The air was crisp and clear as dawn broke - a perfect day for a hunt. Right on schedule, men began arriving with guns and ammo packed. Within minutes, the caravan pulled out of Fremont, Ohio. The "wild wolf hunt" was on!
During the first weeks of 1917, the hen houses and barnyards of Jackson Township farmers had been the target of nighttime raids by what some thought was a wolf. Most were certain the culprit was a dog, as it had been years since anyone had seen a wolf roaming the countryside. Mass hunts, poison, traps, and the destruction of the forests had ended their reign.
Once common throughout the Black Swamp, wolves hunted in packs, working together to feed and care for their young. Their haunting howls echoed through the forests at night, sending shivers down the spines of little ones. Wolves found the livestock of early pioneers easy pickings. Skilled hunters, they became an ever-increasing threat to the very livelihood of farmers. To reduce their numbers, the state of Ohio established bounties of up to $15 for each wolf scalp. One record book from the 1830s shows Sandusky Countians claimed payment for no fewer than 85 wolves.
Arriving in Jackson Township, the hunters - more than 200 of them – organized into squads. It wasn’t long before they had flushed the animal from Jacob Gabel’s woods near the Greensburg Pike. Desperate to escape, the animal fled south across snow-covered fields toward Havens Station. In hot pursuit, the troops chased their prey for more than a mile as the squads to the south and east pushed forward. Excitement reached fever pitch as the cornered animal came into sight. Within minutes, the mighty hunters took aim and began blasting away.
Weapon used by William Long on the Wolf Hunt
Rutherford B. Hayes Presidential Center Collection
All 200 rushed to inspect the kill. Indeed it was a timber wolf! Ross Koleman finished him off with a few rounds from his revolver. Shots rang out in celebration, but minutes later an argument erupted. Charlie Pero, a crack shot, claimed to have brought him down with his Winchester. William Long was sure his 10-gauge shotgun had done the job. C. E. Hite, Clyde Mitchell, and Gene Swint also claimed the prize.
As the argument grew more heated, someone threw the riddled carcass into the trunk of a car and made ready for a quick getaway. A dozen angry men moved into action.

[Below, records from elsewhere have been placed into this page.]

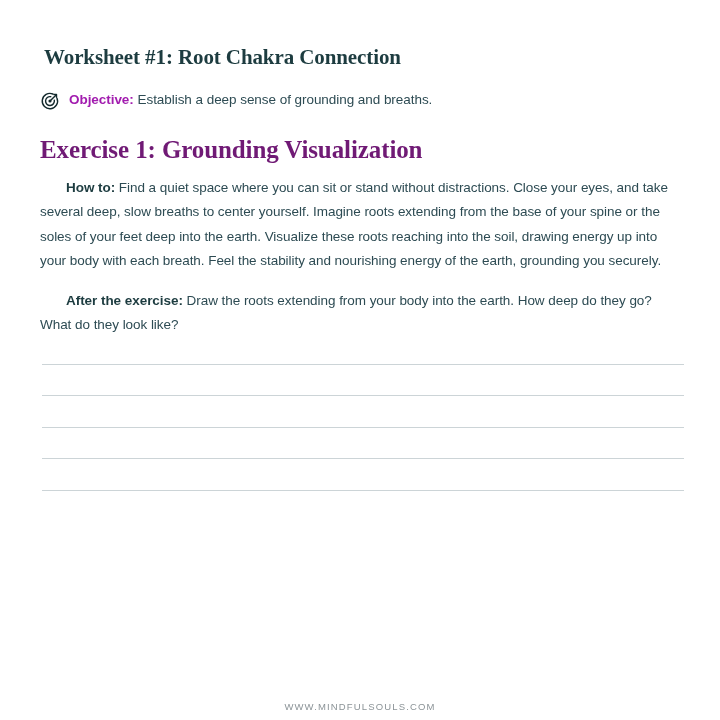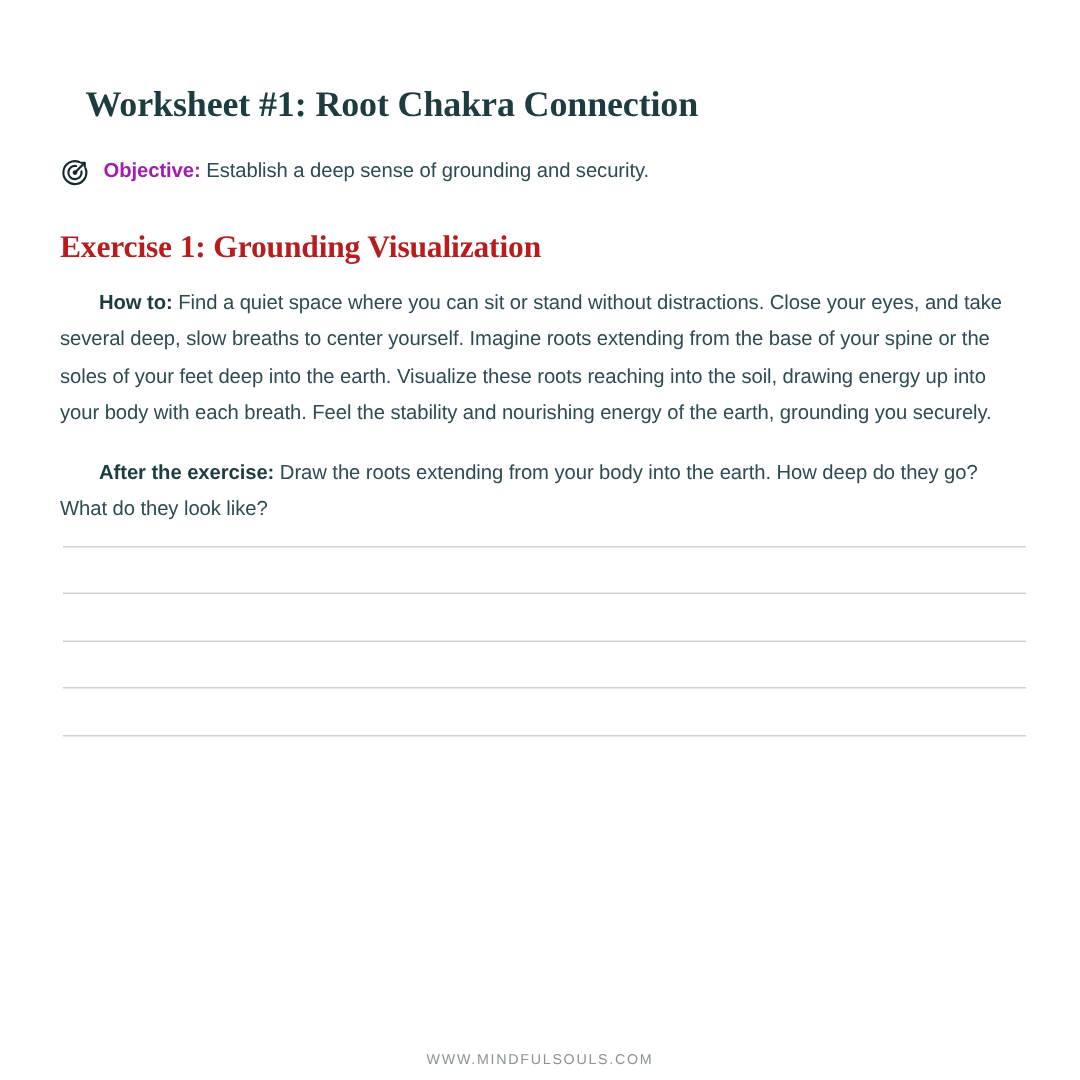--- a/index.html
+++ b/index.html
@@ -35,11 +35,11 @@
   .worksheet-title {
     font-family: "Liberation Serif", "DejaVu Serif", serif;
     font-weight: 700;
-    font-size: 24px;
+    font-size: 21px;
     line-height: 34px;
     letter-spacing: -0.1px;
     color: #1d3c40;
-    margin: 17px;
+    margin: 4px;
     padding-top: 36px;
   }
 

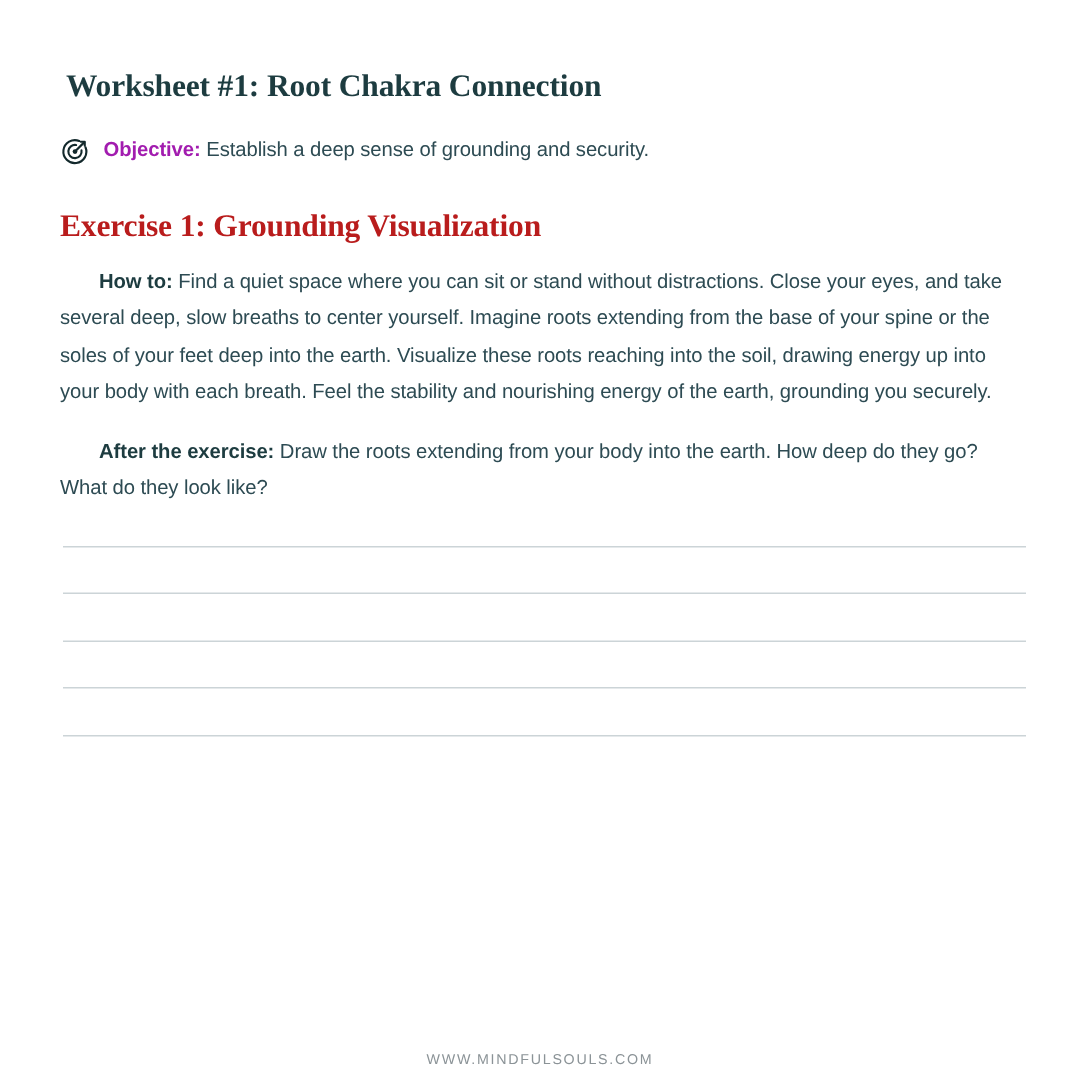--- a/index.html
+++ b/index.html
@@ -149,7 +149,7 @@
         </svg>
       </span>
       <div class="objective-text">
-        <span class="lead">Objective:</span><span> Establish a deep sense of grounding and security.</span>
+        <span class="lead">Objective:</span><span> Establish a deep sense of grounding and breaths.</span>
       </div>
     </div>
 

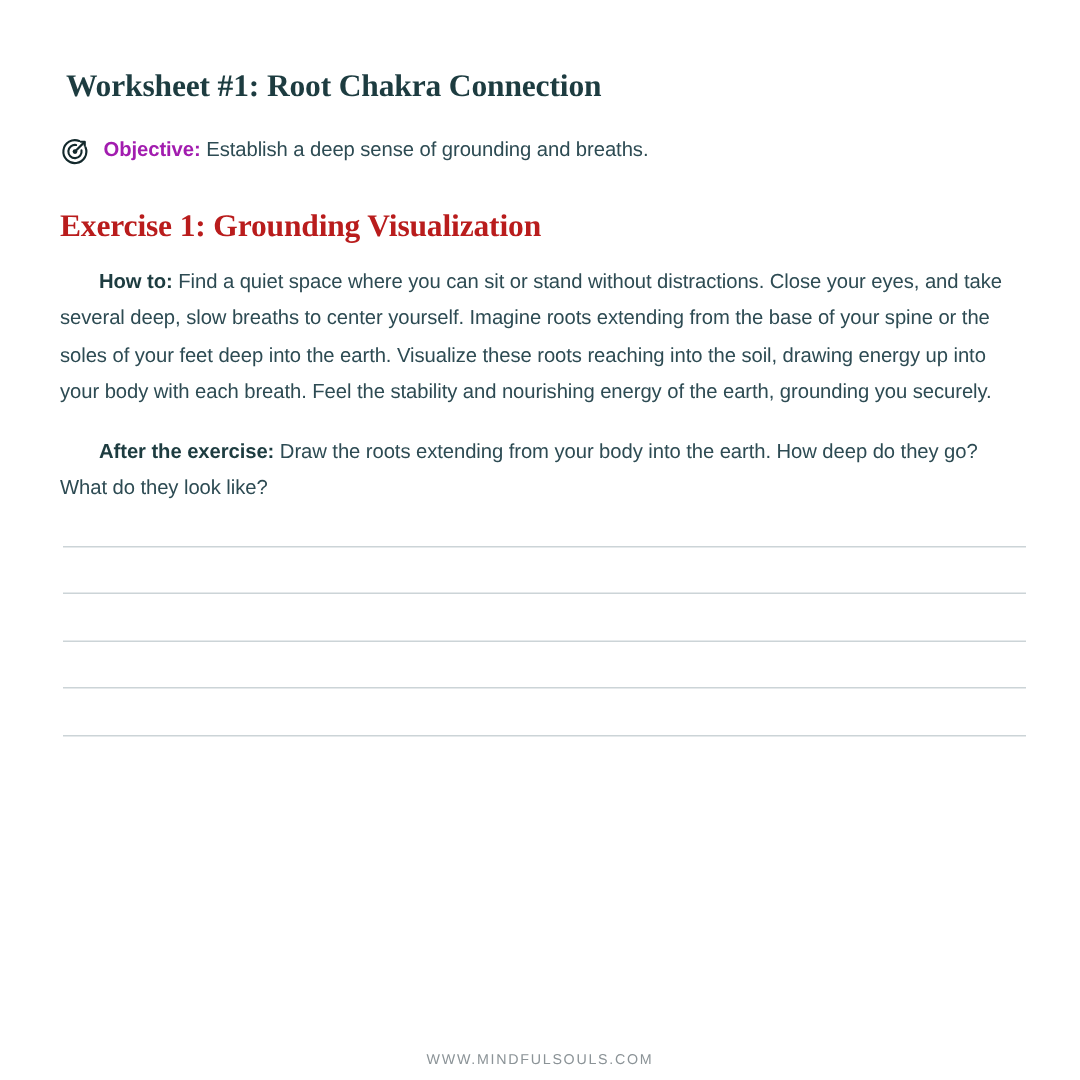--- a/index.html
+++ b/index.html
@@ -73,9 +73,9 @@
   .exercise-heading {
     font-family: "Liberation Serif", "DejaVu Serif", serif;
     font-weight: 700;
-    font-size: 21px;
+    font-size: 25px;
     line-height: 24px;
-    color: #b91c1c;
+    color: #701a75;
     margin: 0;
     padding-top: 27px;
     letter-spacing: -0.1px;

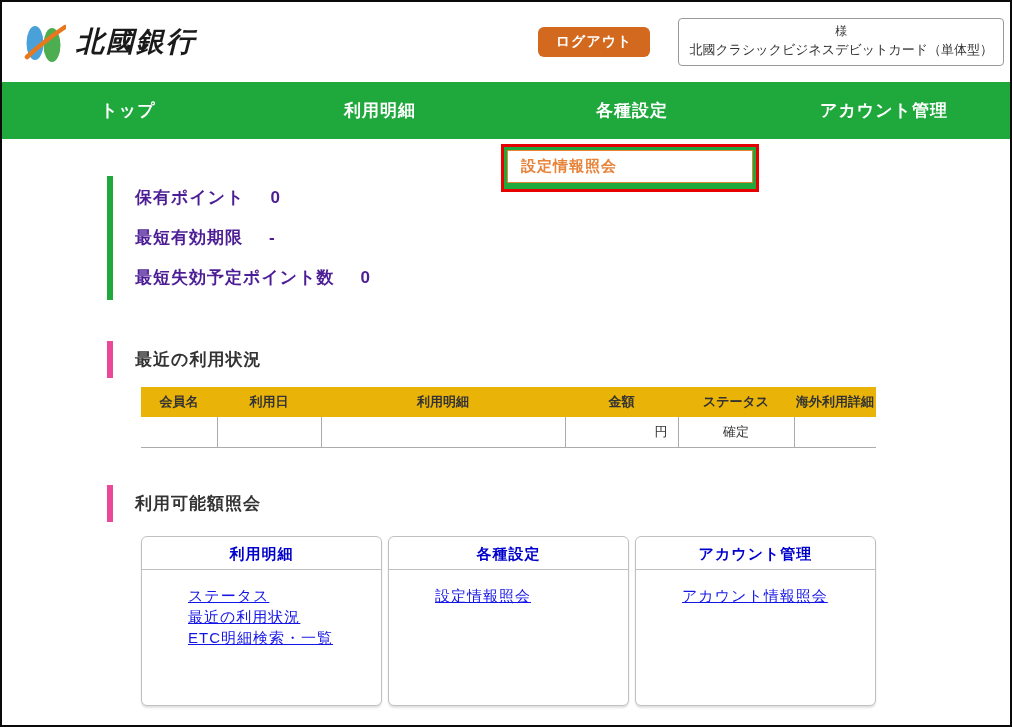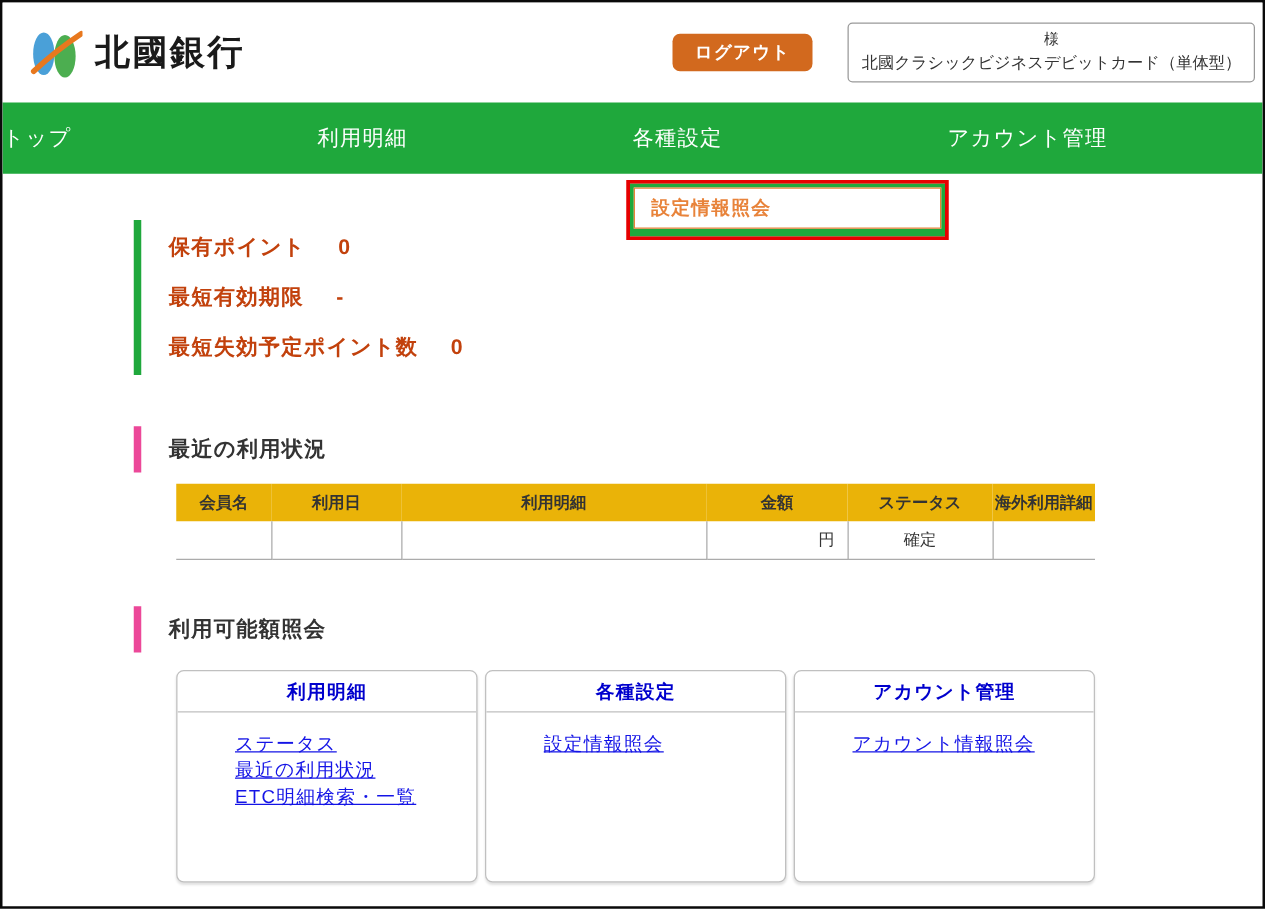--- a/index.html
+++ b/index.html
@@ -28,6 +28,7 @@
     font-weight: bold;
     color: #1a1a1a;
     letter-spacing: 2px;
+    font-style: italic;
   }
   .header-right { display: flex; align-items: center; gap: 28px; }
   .logout-btn {

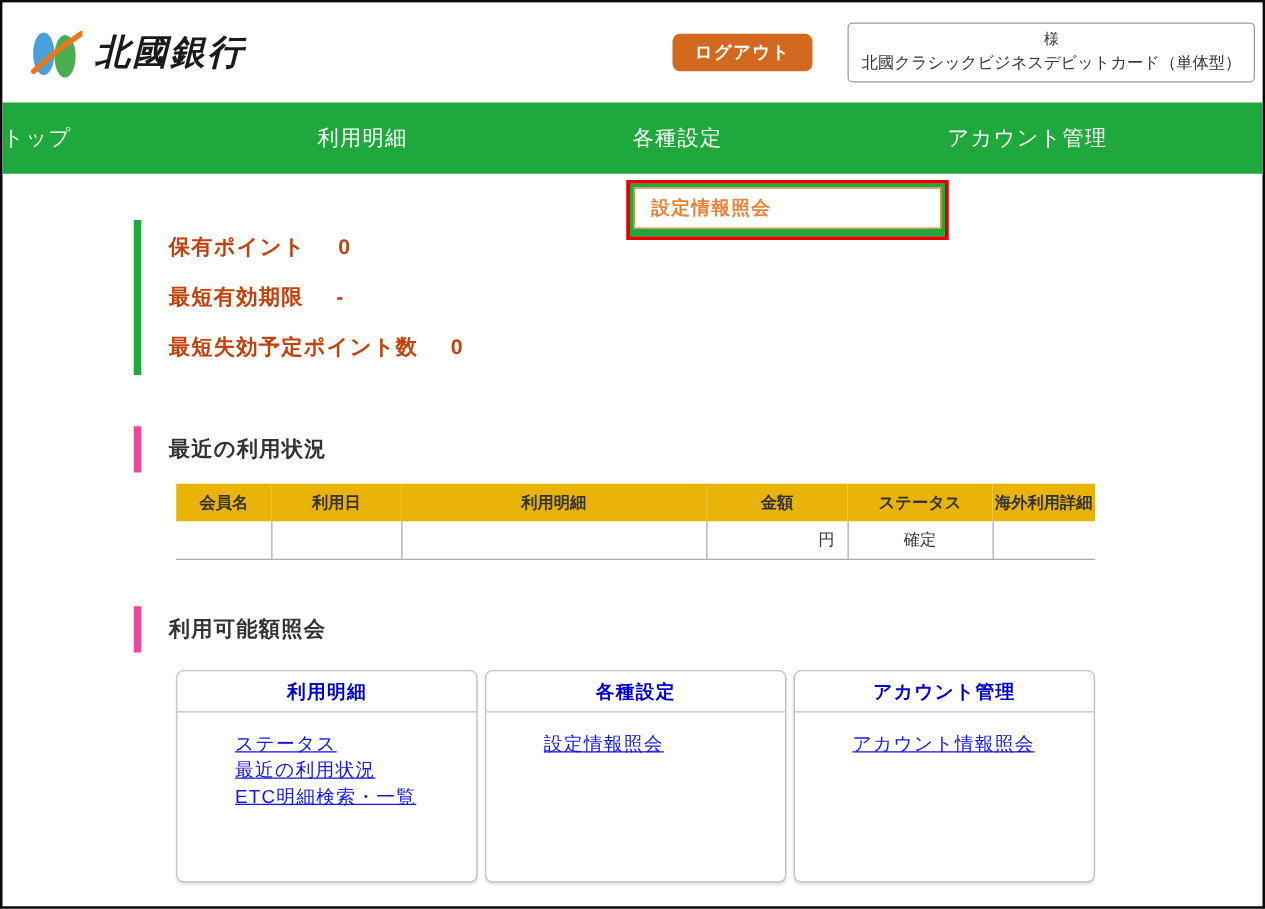--- a/index.html
+++ b/index.html
@@ -62,9 +62,10 @@
   }
   .nav-item {
     flex: 1;
+    text-align: center;
     color: #ffffff;
     font-size: 17px;
-    font-weight: normal;
+    font-weight: bold;
     cursor: pointer;
     letter-spacing: 1px;
   }

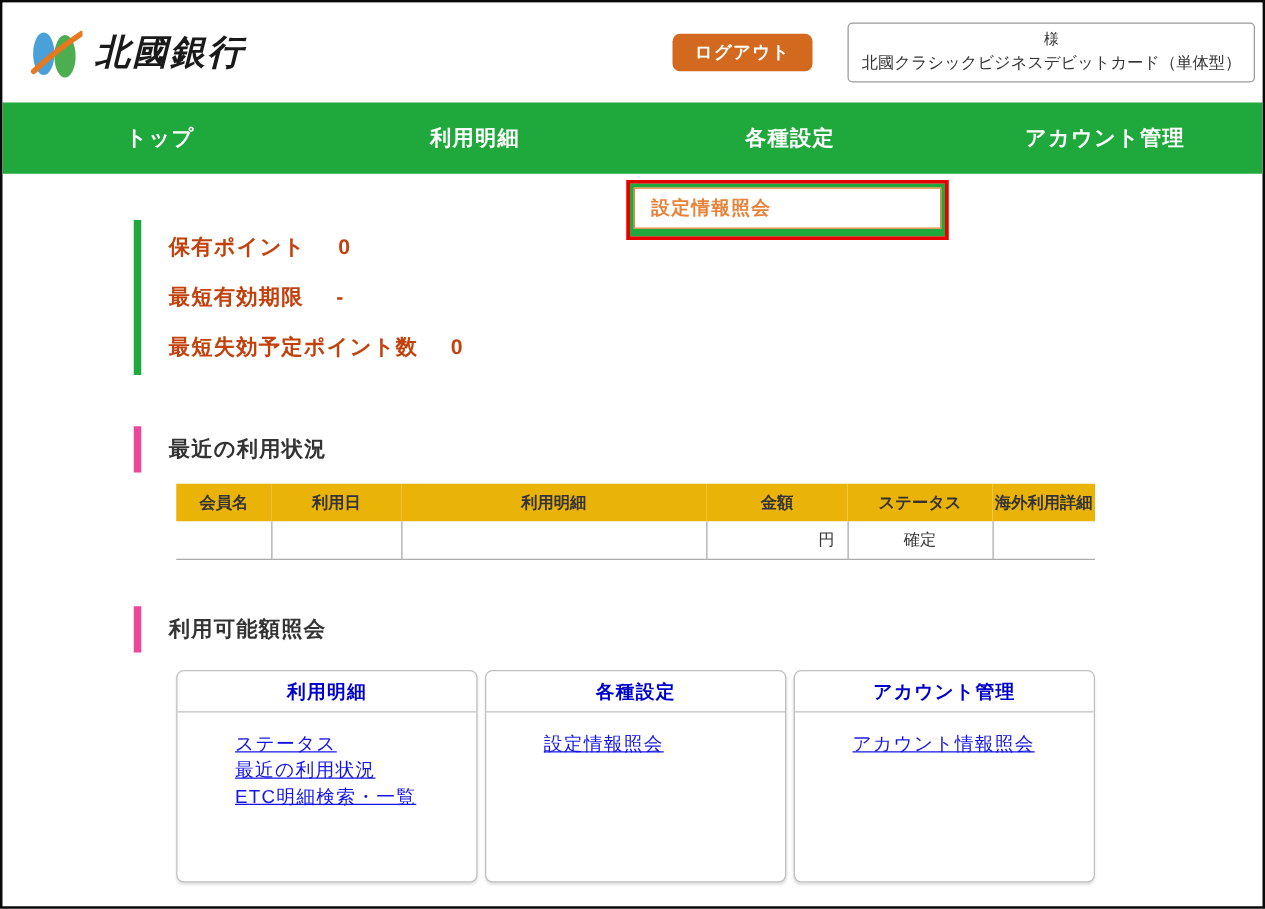--- a/index.html
+++ b/index.html
@@ -105,7 +105,7 @@
   .point-row {
     font-size: 17px;
     font-weight: bold;
-    color: #c2410c;
+    color: #4c1d95;
     line-height: 40px;
     letter-spacing: 1px;
   }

They grabbed the back of the car, lifted it from the ground, and stopped it dead in its tracks.
Back in Fremont, the debate over who killed the timber wolf raged for days. Finally, with no resolution in sight, the men reluctantly agreed to have the wolf mounted and placed on public display in the Birchard Public Library. But before the prize was turned over, the hunters arranged for a series of photographs of themselves at the kill site. The photographs would document for all time when, where, and WHO had brought down the last wolf of Sandusky County, Ohio.